Eram seis da manhã. Fui caminhar. Pedi um café e um pão na chapa para o Ceará da padaria. Ele atendeu o meu pedido sem perguntas. De repente, eu escuto uma música. O som de cordas sempre foi atrativo para mim. “Mas quando eu lembro lá de casa, a mulher os filhos me esperando/sinto que me morde a boca de saudade/ e a lembrança me agarra e profana/ o meu tino forte de homem”. A letra e a música favorita do meu pai sendo tocada na padaria do Ceará, isso era muita coincidência ou era outro desconcerto da vida? Eu disse ao Ceará:
- essa música é o frete, né
- sim, eu adoro essa música, deu vontade de colocar pra ouvir. Já disse a você que sei tocar viola e violão
- já disse sim
- uma hora eu vou tocar pra gente aqui
- você já disse isso
- meu filho tem a sua idade e é músico. Ele estudou música. Tenho muito orgulho dele. Minha filha vai casar com um bom homem e meu filho é músico
- você já disse isso, Ceará (tomando rápido o café com um gole só)
- ele aprendeu a ouvir música por minha causa, ouviu Daniel? Ele é músico porque eu ensinei pra ele os primeiros acordes
Meu pai ensinou a dar o meu primeiro trago e ensinou a beber o meu primeiro gole de álcool. Ele também ensinou a sentir ódio de toda a humanidade. Senti inveja dos filhos do Ceará, tive vontade de fazer um desabafo, mas não senti que era apropriado. Afinal, como diria meu pai, as minhas dores são minhas dores ninguém tem nada a ver com isso. Quando me levantei, Ceará interrompeu o meu caminho e disse: “sinto muito pela morte do seu pai, fiquei sabendo com seu Chico, ele não era um homem quieto, era ligado a 220. Disseram que ele morreu assim, gritando de dor e feroz como um animal preso”.

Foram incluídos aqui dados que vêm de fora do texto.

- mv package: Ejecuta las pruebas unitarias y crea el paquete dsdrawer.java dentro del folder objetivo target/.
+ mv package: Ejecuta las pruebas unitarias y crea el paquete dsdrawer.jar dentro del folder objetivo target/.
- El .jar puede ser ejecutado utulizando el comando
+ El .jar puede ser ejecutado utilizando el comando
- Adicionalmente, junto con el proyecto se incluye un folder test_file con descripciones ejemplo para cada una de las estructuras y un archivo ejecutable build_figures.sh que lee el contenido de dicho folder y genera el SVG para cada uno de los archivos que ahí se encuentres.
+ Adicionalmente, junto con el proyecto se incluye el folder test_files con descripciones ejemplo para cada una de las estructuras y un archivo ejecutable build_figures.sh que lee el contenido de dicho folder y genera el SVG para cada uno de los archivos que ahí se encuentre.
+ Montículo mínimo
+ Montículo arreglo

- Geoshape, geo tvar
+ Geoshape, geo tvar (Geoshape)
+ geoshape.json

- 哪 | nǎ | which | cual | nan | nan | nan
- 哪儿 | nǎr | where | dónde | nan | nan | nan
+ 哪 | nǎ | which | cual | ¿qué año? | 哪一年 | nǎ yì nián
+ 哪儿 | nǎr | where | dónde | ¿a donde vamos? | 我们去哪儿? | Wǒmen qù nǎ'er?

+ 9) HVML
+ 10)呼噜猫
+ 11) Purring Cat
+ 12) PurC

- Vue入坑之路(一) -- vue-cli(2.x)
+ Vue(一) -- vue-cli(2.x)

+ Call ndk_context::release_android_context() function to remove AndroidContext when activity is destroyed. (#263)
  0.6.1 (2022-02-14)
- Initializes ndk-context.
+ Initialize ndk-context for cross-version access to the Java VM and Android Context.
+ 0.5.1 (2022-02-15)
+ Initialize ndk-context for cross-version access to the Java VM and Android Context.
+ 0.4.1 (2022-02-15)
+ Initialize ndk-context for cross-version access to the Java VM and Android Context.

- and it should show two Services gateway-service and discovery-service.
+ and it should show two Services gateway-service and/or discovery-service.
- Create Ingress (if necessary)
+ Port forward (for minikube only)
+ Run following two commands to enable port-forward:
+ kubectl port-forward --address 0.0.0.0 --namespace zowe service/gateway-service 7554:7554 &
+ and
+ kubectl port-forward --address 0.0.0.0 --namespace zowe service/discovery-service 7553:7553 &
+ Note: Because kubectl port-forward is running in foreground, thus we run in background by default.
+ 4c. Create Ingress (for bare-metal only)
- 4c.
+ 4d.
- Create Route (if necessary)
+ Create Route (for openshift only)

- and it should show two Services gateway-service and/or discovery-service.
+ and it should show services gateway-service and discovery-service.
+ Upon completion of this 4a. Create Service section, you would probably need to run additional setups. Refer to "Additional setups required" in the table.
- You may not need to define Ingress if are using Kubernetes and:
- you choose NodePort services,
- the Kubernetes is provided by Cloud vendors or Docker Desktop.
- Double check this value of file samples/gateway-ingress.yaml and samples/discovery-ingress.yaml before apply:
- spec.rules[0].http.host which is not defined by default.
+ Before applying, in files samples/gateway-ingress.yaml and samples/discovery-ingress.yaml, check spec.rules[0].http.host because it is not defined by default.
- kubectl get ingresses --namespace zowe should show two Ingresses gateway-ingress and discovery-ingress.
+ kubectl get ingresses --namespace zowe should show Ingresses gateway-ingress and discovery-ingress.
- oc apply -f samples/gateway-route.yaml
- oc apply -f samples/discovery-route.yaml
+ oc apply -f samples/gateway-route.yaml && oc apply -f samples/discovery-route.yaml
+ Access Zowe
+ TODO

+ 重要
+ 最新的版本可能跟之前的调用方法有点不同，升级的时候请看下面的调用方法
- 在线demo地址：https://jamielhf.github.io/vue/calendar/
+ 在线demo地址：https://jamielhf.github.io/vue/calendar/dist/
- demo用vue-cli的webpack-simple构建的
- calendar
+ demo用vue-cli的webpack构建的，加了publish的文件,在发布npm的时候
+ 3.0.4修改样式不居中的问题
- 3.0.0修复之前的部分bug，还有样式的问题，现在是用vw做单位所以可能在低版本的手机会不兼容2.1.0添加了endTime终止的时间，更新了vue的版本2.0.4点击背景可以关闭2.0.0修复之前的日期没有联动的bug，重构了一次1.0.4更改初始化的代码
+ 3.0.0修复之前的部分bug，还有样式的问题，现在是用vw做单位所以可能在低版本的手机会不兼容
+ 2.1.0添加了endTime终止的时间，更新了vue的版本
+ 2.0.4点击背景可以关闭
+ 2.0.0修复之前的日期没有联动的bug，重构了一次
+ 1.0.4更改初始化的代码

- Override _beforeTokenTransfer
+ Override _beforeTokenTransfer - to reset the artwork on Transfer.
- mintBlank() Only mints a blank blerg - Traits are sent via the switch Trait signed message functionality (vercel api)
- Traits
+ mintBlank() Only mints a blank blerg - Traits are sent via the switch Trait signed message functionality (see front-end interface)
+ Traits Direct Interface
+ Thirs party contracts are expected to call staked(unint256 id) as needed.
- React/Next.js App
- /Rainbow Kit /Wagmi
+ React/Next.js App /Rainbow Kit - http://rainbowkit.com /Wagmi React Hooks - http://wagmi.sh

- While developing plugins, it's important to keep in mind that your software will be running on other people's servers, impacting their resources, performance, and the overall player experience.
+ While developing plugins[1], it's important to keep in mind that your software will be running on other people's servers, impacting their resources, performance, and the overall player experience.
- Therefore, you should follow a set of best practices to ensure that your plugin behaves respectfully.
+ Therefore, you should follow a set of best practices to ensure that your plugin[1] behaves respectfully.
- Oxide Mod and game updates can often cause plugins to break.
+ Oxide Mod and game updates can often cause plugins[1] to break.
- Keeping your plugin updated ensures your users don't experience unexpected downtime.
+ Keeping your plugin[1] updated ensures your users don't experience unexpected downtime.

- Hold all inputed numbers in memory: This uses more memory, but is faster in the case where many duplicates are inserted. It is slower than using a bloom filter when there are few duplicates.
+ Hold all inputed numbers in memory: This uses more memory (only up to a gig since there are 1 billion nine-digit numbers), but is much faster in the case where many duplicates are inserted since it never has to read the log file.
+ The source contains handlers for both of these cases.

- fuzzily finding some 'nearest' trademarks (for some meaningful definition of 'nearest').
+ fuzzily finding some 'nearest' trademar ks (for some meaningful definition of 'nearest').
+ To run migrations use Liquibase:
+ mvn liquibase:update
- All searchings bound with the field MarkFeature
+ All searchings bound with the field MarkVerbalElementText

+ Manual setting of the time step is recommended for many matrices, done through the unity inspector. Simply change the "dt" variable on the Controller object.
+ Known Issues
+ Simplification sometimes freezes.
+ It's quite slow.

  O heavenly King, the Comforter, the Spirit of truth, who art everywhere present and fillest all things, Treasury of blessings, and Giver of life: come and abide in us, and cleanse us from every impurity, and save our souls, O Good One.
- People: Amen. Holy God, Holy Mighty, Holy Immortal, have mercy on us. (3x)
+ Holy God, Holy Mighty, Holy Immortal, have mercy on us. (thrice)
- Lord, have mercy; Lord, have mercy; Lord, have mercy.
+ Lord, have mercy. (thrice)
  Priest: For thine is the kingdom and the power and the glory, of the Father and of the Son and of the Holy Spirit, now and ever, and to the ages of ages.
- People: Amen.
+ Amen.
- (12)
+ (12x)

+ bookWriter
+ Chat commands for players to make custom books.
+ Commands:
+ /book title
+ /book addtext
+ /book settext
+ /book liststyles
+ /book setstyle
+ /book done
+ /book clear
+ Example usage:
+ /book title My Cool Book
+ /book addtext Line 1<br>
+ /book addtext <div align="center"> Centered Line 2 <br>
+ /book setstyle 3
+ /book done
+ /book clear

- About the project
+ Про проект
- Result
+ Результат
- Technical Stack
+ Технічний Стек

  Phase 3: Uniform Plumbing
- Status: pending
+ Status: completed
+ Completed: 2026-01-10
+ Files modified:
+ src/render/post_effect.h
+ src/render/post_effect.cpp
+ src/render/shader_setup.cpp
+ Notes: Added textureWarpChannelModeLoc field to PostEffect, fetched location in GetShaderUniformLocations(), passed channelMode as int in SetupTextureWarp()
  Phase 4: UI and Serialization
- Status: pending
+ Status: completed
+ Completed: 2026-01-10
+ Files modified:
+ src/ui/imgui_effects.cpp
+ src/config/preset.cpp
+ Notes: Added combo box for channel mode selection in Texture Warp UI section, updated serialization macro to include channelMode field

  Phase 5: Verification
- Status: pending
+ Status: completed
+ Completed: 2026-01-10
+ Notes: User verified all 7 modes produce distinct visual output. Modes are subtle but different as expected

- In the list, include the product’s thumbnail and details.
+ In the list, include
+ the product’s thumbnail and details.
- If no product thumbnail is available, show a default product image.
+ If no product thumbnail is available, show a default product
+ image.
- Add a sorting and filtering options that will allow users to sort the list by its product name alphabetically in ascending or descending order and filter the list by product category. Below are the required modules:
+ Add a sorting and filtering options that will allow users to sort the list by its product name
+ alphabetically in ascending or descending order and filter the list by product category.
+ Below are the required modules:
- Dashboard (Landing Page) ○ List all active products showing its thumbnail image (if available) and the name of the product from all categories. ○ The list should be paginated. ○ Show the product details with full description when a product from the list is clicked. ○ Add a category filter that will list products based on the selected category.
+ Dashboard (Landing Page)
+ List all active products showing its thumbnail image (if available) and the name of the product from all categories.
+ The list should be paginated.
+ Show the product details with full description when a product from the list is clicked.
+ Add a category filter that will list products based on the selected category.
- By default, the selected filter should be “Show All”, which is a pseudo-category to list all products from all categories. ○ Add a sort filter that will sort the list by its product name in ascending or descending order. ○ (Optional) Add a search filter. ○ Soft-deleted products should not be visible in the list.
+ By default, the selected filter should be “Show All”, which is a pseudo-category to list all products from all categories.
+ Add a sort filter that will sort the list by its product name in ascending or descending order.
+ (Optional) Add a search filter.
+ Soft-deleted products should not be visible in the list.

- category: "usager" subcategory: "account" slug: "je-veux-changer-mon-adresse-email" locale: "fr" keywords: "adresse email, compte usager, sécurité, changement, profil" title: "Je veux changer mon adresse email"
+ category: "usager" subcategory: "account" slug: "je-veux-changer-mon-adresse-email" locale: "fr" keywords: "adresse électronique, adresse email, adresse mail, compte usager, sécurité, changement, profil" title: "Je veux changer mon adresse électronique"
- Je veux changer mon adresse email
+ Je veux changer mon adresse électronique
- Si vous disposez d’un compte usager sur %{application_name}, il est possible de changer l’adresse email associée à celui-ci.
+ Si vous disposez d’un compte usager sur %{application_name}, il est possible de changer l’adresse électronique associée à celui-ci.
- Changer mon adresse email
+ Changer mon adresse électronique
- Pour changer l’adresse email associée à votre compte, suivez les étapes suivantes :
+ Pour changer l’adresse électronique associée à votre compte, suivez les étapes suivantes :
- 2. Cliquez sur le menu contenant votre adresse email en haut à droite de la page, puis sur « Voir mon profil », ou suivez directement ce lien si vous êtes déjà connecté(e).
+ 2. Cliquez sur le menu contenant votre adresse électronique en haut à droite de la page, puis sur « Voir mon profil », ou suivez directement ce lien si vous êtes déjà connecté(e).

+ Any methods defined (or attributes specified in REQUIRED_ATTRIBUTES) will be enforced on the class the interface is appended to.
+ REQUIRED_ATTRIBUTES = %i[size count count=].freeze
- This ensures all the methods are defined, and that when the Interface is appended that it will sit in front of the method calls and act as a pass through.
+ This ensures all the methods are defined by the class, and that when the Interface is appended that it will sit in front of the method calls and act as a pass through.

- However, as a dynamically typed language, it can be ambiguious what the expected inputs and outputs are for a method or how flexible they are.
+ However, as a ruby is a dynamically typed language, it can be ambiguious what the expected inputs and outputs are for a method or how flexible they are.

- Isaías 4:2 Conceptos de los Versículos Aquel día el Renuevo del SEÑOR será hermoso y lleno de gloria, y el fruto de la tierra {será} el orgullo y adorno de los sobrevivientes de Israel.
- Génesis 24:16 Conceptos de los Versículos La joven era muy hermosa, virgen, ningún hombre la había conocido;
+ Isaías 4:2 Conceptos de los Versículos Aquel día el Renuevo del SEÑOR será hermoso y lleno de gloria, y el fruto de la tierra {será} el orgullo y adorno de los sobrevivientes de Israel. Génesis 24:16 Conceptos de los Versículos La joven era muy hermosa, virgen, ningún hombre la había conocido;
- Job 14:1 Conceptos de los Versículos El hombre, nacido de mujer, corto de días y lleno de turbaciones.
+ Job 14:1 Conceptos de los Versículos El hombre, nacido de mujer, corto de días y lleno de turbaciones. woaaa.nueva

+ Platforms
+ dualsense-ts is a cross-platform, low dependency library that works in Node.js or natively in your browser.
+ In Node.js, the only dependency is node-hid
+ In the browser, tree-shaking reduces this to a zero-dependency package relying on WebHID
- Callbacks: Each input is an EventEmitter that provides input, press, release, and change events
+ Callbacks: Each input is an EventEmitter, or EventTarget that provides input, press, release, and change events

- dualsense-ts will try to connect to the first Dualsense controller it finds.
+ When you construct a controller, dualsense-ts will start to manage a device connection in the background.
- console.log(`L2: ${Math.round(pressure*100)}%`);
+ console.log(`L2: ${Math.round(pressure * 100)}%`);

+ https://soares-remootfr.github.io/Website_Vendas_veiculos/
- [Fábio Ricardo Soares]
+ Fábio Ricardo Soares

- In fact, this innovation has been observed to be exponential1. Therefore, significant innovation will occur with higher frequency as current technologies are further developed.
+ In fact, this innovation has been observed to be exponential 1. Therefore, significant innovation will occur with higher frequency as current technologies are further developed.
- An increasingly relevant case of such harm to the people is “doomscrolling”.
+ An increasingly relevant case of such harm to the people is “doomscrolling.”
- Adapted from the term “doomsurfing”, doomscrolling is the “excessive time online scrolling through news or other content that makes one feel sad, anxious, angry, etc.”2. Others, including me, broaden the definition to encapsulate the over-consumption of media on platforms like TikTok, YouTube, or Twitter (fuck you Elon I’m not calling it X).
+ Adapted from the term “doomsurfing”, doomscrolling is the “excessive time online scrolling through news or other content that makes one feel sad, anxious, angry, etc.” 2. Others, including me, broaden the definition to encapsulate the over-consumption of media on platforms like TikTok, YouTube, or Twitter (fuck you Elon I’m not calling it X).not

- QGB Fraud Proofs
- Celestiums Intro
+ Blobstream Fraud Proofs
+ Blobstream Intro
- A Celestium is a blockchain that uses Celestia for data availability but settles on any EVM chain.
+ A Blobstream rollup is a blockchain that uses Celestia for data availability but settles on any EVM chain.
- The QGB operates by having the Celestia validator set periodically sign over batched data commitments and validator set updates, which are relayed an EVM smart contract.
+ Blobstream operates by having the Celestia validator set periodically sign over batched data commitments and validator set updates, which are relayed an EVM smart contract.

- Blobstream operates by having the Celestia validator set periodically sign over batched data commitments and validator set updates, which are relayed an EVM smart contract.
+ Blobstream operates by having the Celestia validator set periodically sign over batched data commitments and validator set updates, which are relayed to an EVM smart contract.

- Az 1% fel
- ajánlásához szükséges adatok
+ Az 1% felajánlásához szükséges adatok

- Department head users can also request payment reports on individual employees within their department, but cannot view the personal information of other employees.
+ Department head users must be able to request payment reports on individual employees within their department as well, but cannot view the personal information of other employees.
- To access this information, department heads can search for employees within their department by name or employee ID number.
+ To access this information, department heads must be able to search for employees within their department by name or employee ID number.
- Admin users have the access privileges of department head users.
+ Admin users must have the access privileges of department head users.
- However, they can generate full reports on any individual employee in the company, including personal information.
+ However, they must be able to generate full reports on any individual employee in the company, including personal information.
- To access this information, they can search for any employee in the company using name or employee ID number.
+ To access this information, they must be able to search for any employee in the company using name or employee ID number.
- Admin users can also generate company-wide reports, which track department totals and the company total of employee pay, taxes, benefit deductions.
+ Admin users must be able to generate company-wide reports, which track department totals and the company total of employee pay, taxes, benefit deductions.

Eu fugi. Não olhei mais para as pessoas na rua, ouvi a sentença “animal preso” e senti que essa era a melhor descrição do meu pai. Ele era um animal preso ligado a 220, senti vontade de rir, senti aperto de tristeza. Fugi das pessoas, estava descompassado para andar junto com a multidão. Entrei numa loja de violão, eu olhei um violão preto.
- quanto que é um violão?
- esse daí tá custando 220 reais, você quer ver outros?
- não quero não, muito obrigado!
Caminhei até o parque. Sentei, era um banco que eu sempre sentava quando queria fugir da minha família e dos meus amigos. Senti que eu era o homem mais sozinho do mundo, estava sem o meu pior inimigo. Não tinha mais ninguém para enfrentar, não tinha mais ninguém para odiar, não tinha mais como pedir perdão, não tinha ninguém para perdoar. Estourava no meu estômago desespero, reprimia sinais de tristeza, era desconfortante tudo isso. Não existiam (parecia) mais monstros no mundo. Meu pai estava morto, mas não foi por minha causa.
Dormi no banco. Acordei irreconhecível, tinha dormido desolado e acordava cansado. Eu era um homem banal e perdido no mundo, caminhei até o hospital e a enfermeira me perguntou: “o senhor, vai para o funeral do seu pai?” Eu respondi que sim. Fugi, entrei em casa e deitei na minha cama. Meu telefone tocou, eu não atendi; bateram na minha porta, eu não atendi; minha melhor amiga, que a considerava como irmã (eu chamava de Maria), tinha deixado um bilhete (que dizia vamos a uma festa e nos divertir hoje?”), eu joguei fora. Eu era um homem banal, perdido e desaparecido no mundo. Estava triste por causa de um monstro? Eu era um homem comum, sentia coisas que não conseguia explicar.
Deitado na cama, olhando o dia sumir e renovar. Eu decidi não ir ao funeral do meu pai. Eu sou um homem comum que não abandonou algumas amarguras da infância, fui trabalhar como se fosse um dia qualquer. Sorri duas ou três vezes, beijei na boca da minha namorada e contei algumas piadas. Revi a Mari. Fugi.

Depois de alguns anos, casei com uma mulher bonita, tive dois filhos e abandonei minha família. Viajei até o Paraguai e me tornei o mesmo monstro com minha família. Mas, eu era um monstro ausente, incompetente, inclusive para criar memórias terríveis na mente dos meus filhos. Eu era uma lacuna.